Danielle looked at her, eyes wide and jaw hanging slightly open.
“It was a joke,” Ms. Skoglund said, patting her on the back of the hand. “Trust me, this place may not have much in the way of curb appeal, but inside it’s amazing—especially for a tech head like you.”
“Okay,” Danielle said, her voice weak.
Colt wasn’t used to seeing her like this. Growing up, she hadn’t been afraid of anything. He remembered the time when they were seven and her mom saw a scorpion on their kitchen tile. Colt was ready to climb up on the countertop, but Danielle trapped it beneath a glass bowl until the pest control team showed up.
“Don’t worry, you’ll be fine,” Ms. Skoglund said. “I’ll see you at orientation tonight and try to sneak you into the computer lab for a private tour.”
Danielle tried to force a smile as her hand found the release for her seat belt.
“You better get going,” Ms. Skoglund said. “I’m supposed to pick up some of the other recruits in a half hour, and I still need to figure out how I’m going to explain what happened to the van.”
Colt slid his door open and stepped onto the sidewalk as a cold breeze burst across the school grounds. He waited as Danielle sat there an extra moment longer, then she joined him. “What about our luggage?”
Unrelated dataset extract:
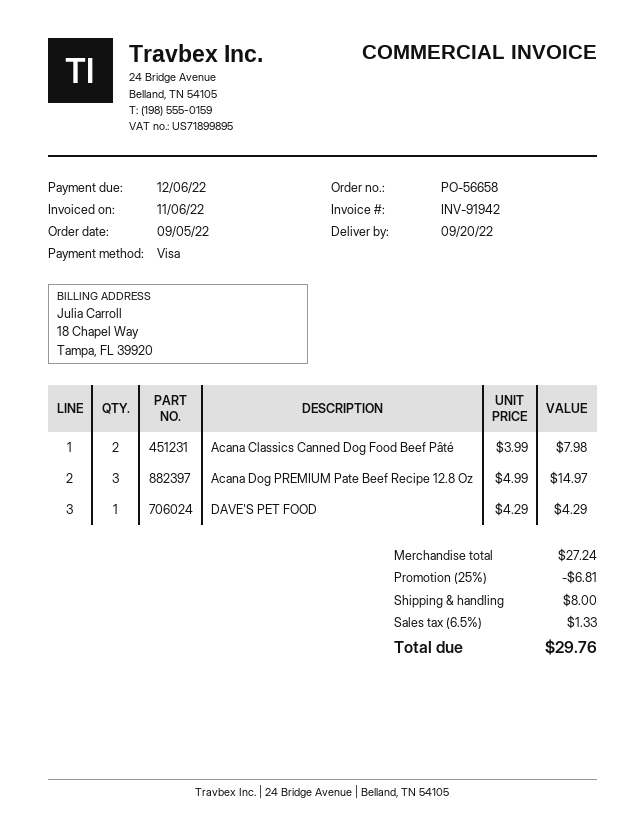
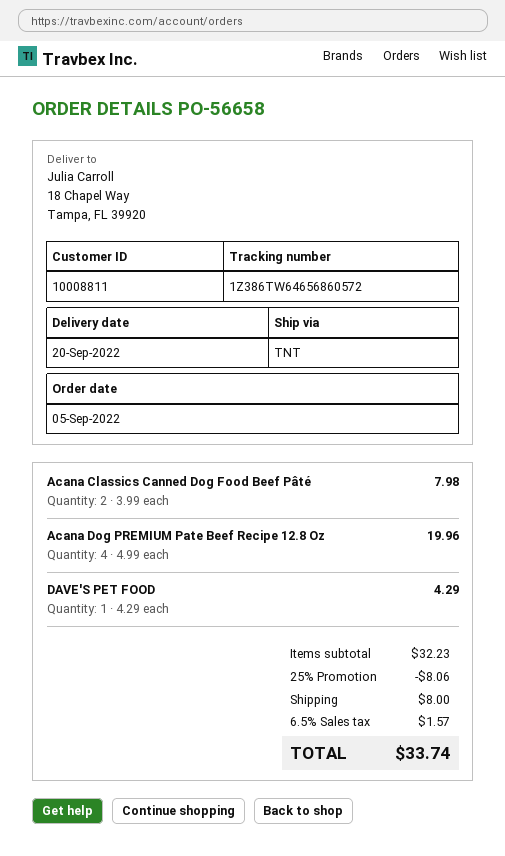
Acana Dog PREMIUM Pate Beef Recipe 12.8 Oz: 3 x 4.99 = 14.97 -> 4 x 4.99 = 19.96
subtotal: 27.24 -> 32.23
discount: 25% = 6.81 -> 25% = 8.06
tax: 6.5% = 1.33 -> 6.5% = 1.57
total: 29.76 -> 33.74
“You’ll get it soon enough.” Ms. Skoglund reached over, stretching her short arm as far as it could reach to shut Danielle’s door. The lock clicked and she drove off, leaving them standing alone in the cold.
:: CHAPTER 28 ::
There was a set of double doors at the top of the stairs, but the glass was tinted so they couldn’t see inside. Colt looked for a doorbell or some kind of buzzer, but he couldn’t find anything.
“Just knock,” Danielle said, but before he could raise his hand there was a buzzing sound and one of the doors clicked open.
They walked into a foyer that was at least the size of the gymnasium back at Chandler High. The floor was covered in marble tiles, and the glass panes along the ceiling were streaked with condensation from the snow.
There was no art on the walls or even an exit sign over the doors. In fact, there was no decor at all. It was sterile. Lifeless. Intimidating.
On the opposite end of the room was a reception area where a soldier stood in full combat uniform. He wore a ballistic vest and had a M4 Carbine that hung from a strap slung over his shoulder. The tag embroidered on his chest read Hayden.
“Um, hi,” Colt said. “We were wondering if this is where we’re supposed to go . . . you know, for the CHAOS Academy?”
“Names, please.” Hayden’s voice was rich and dark like his skin.
“I’m Colt McAlister, and this is—”
“I know my own name,” Danielle whispered. She threw her shoulders back and stared the man straight in the eye. “I’m Danielle Selena Salazar. Do you need to see my invitation?”
“That won’t be necessary,” he said. “Stand by for full body scan.”
“Excuse me?” Danielle asked.
“Initiate sequence 3-5-Alpha.”
Two metal spheres rose from behind the counter, each about the size of a bowling ball. Somehow they flew across the room until one hovered over Colt’s head and the other was directly above Danielle. Apertures opened, bathing them in green light. A moment later they were looking at holographic replicas of themselves. They were green and slightly translucent, like an x-ray. And they were spot on.
“What’s that hanging around your neck?” Hayden asked.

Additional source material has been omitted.